Signe des temps, des artistes s’en emparent. Composition for a drone (3) qui sera présentée en octobre 2015 lors du festival Accès)s( à Pau est une pièce musicale créée par Mária Júdová et Andrej Boleslavský spécifiquement pour le quadricoptère Parrot AR drone 2.0. La pièce est la synthèse du son généré par le mouvement du drone dans l’espace et celui du bruit produit par les moteurs.
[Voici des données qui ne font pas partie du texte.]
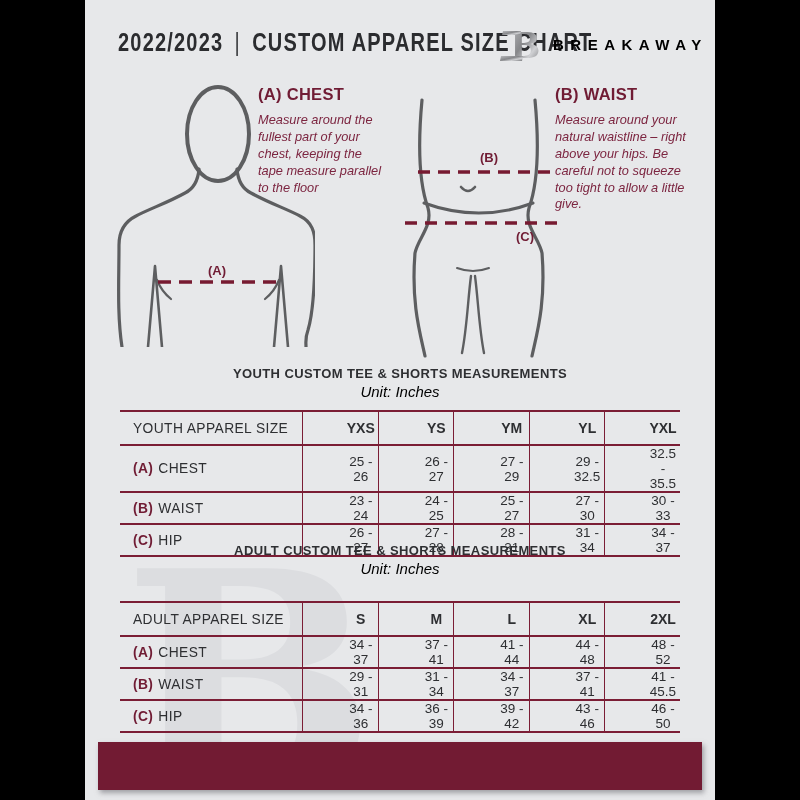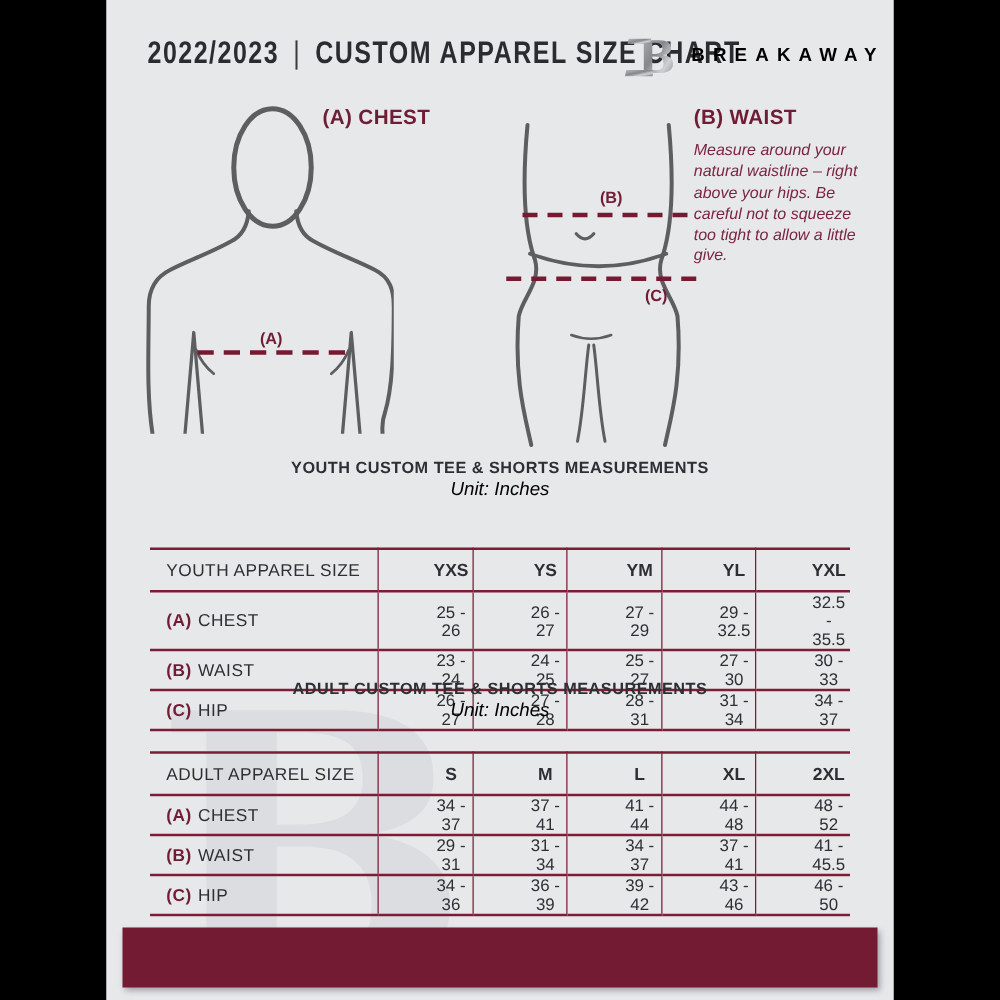--- a/index.html
+++ b/index.html
@@ -37,21 +37,21 @@
   .tbl-title .unit{font-size:15px;font-style:italic;margin-top:2px;color:#000000;}
   table.size{position:absolute;left:35px;width:560px;border-collapse:collapse;z-index:2;
              border-top:2px solid #7b1d35;border-bottom:2px solid #7b1d35;table-layout:fixed;}
   table.size td{border-bottom:2px solid #7b1d35;padding:0;height:30px;text-align:center;
                 color:#2e2f32;font-size:13.5px;background:transparent;}
   table.size td + td{border-left:1.5px solid #7b1d35;padding-left:41px;}
   table.size tr.hdr td{height:32px;}
   table.size td.lbl{text-align:left;padding-left:13px;font-size:13.8px;letter-spacing:.4px;}
   table.size tr.hdr td:not(.lbl){font-weight:bold;font-size:14px;}
   table.size .pref{color:#701c34;font-weight:bold;margin-right:5px;}
-  .tbl-youth{top:410px;margin-top:28px;}
+  .tbl-youth{top:410px;}
   .tbl-adult{top:587px;margin-top:14px;}
   .t-youth-title{top:366px;}
   .t-adult-title{top:543px;}
 
   
   .footer-bar{position:absolute;left:13px;top:742px;width:604px;height:48px;background:#721b33;
               box-shadow:2px 3px 5px rgba(110,110,116,.6);z-index:3;}
 
   .svg-label{font-family:"Liberation Sans", sans-serif;font-weight:bold;font-size:13px;fill:#701c34;}
 </style>
@@ -110,20 +110,21 @@
         <path d="M 80 178 C 83 200 84 230 89 255" stroke-width="2.4"></path>
       </g>
       <path d="M 23 74 L 158 74" stroke="#771a31" stroke-width="3.6" stroke-dasharray="12 8" fill="none"></path>
       <text class="svg-label" x="94" y="64" text-anchor="middle">(B)</text>
       <path d="M 10 125 L 162 125" stroke="#771a31" stroke-width="3.6" stroke-dasharray="12 8" fill="none"></path>
       <text class="svg-label" x="130" y="143" text-anchor="middle">(C)</text>
     </svg>
 
     <div class="sect sect-a">
       <h3>(A) CHEST</h3>
+      <p>Measure around the fullest part of your chest, keeping the tape measure parallel to the floor</p>
     </div>
     <div class="sect sect-b">
       <h3>(B) WAIST</h3>
       <p>Measure around your natural waistline – right above your hips. Be careful not to squeeze too tight to allow a little give.</p>
     </div>
 
     <div class="tbl-title t-youth-title">
       <div class="main">YOUTH CUSTOM TEE &amp; SHORTS MEASUREMENTS</div>
       <div class="unit">Unit: Inches</div>
     </div>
    Pour sa performance Drone.2000 lors du festival Gamerz à Aix-en-Provence en 2014, Nicolas Maigret a appareillé des micros de contact sous les hélices de deux drones. Les vibrations sonores sont progressivement amplifiées jusqu’à ce que le tournoiement des pales permette d’obtenir une réelle présence physique dans la salle. Dernier exemple d’une liste qui s’allonge, John Cale s’associe à Liam Young pour la performance très médiatisée LOOP>>60 Hz : Transmissions From The Drone Orchestra à la Barbican de Londres en septembre dernier. Ici un ballet de drones aériens au-dessus du public et autour du jeu de guitare du Monsieur bourdon du feu Velvet Underground. Belle tautologie de la continuité et tant mieux si les oreilles sifflent encore.

    Jean-Philippe Renoult
    publié dans MCD #78, « La conjuration des drones », juin / août 2015

    Auteur et artiste sonore, Jean-Philippe Renoult réalise avec Dinah Bird la scénographie sonore de l’exposition Vu du ciel, du festival Accès)s(, au Centre d’Art du Bel Ordinaire de Pau en octobre et novembre 2015.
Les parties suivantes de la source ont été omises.